Weekly Photo Challenge: One Love

Juliet's House and Balcony Verona Italy

Juliet’s House in Verona

“But soft, what light through yonder window breaks?
It is the east and Juliet is the sun!
Arise, fair sun, and kill the envious moon,
Who is already sick and pale with grief
That thou her maid art far more fair than she.”

Visiting the Italian city of Verona considered it essential that we find and see Juliet’s house in a cobbled courtyard tucked away in a side street.

Supposedly the location of the famous balcony scene from Shakespeare’s love story, Juliet’s house is a popular romantic shrine and tourist honey-trap where lovers leave messages to each other on the walls and attach the dreadful love-locks to the fences and the railings.  This is a problem of course so there are attendants on duty to make sure visitors only do this in one specially designated spot because if there wasn’t some control the courtyard would be quickly covered in untidy graffiti and more ironmongery than an average Home Depot store!

Although the courtyard has become a major destination for tourist pilgrimage the house of course has no connection at all with the bard’s fictional characters and although it is old and looks authentic enough, the balcony was actually added in 1936 and declared to be “Juliet’s house” by the city authorities in a blatant attempt to cash in on the Shakespeare connection and to attract more tourists.

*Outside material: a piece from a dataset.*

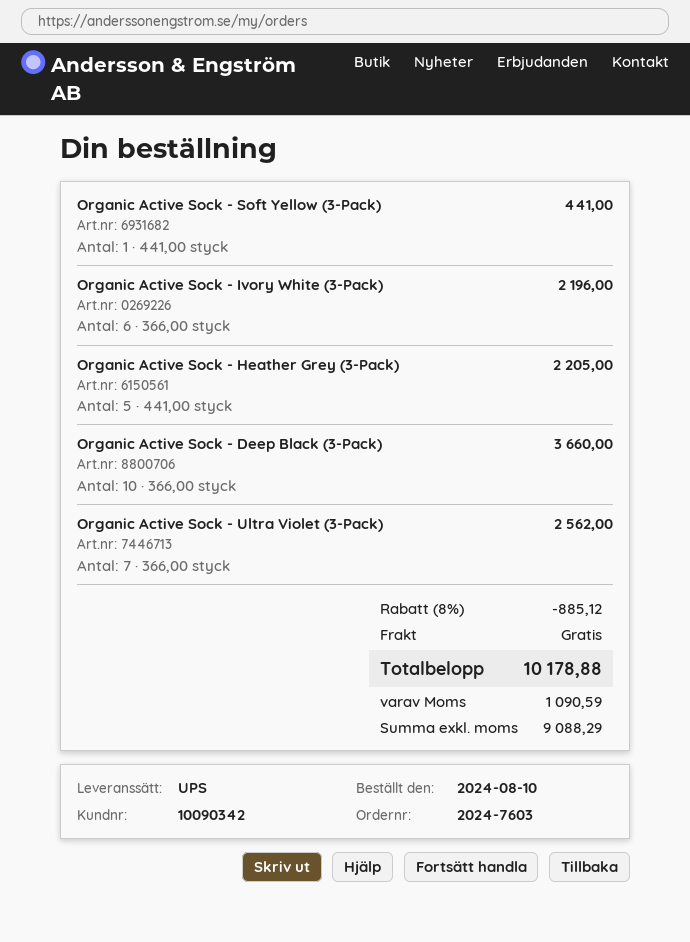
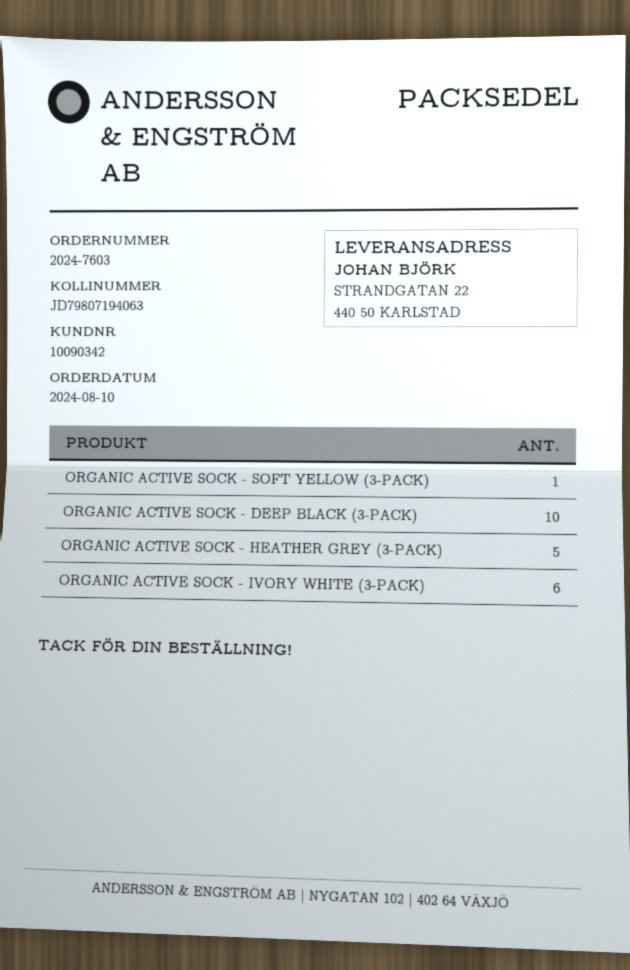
Organic Active Sock - Ultra Violet (3-Pack): 7 -> none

The balcony overlooks a tiny courtyard containing a dainty bronze statue of a graceful Juliet and people were waiting impatiently for their turn to be photographed with the heroine and to touch her right breast which is supposed to bring good fortune but I was worried that public groping was ever so slightly inappropriate so I steered clear, chose to do without the good luck boost and on the way out decided not to waste my money on a lottery ticket next weekend.

Have you been to Verona?  Have you been to Juliet’s house?

Juliet's House Verona

“Ever a shadow, he disappears, all but utterly, from 1585 to 1592….There is not a more tempting void in literary history, nor more eager hands to fill it”  –  Bill Bryson on Shakespeare.

It is an interesting fact that thirteen of the thirty-seven plays of William Shakespeare were set either completely or partly in Italy and if we rule out the ten English history plays (which naturally have to be set in England) then half of the remainder of the major works are set in the Italian states and no one knows for sure just why.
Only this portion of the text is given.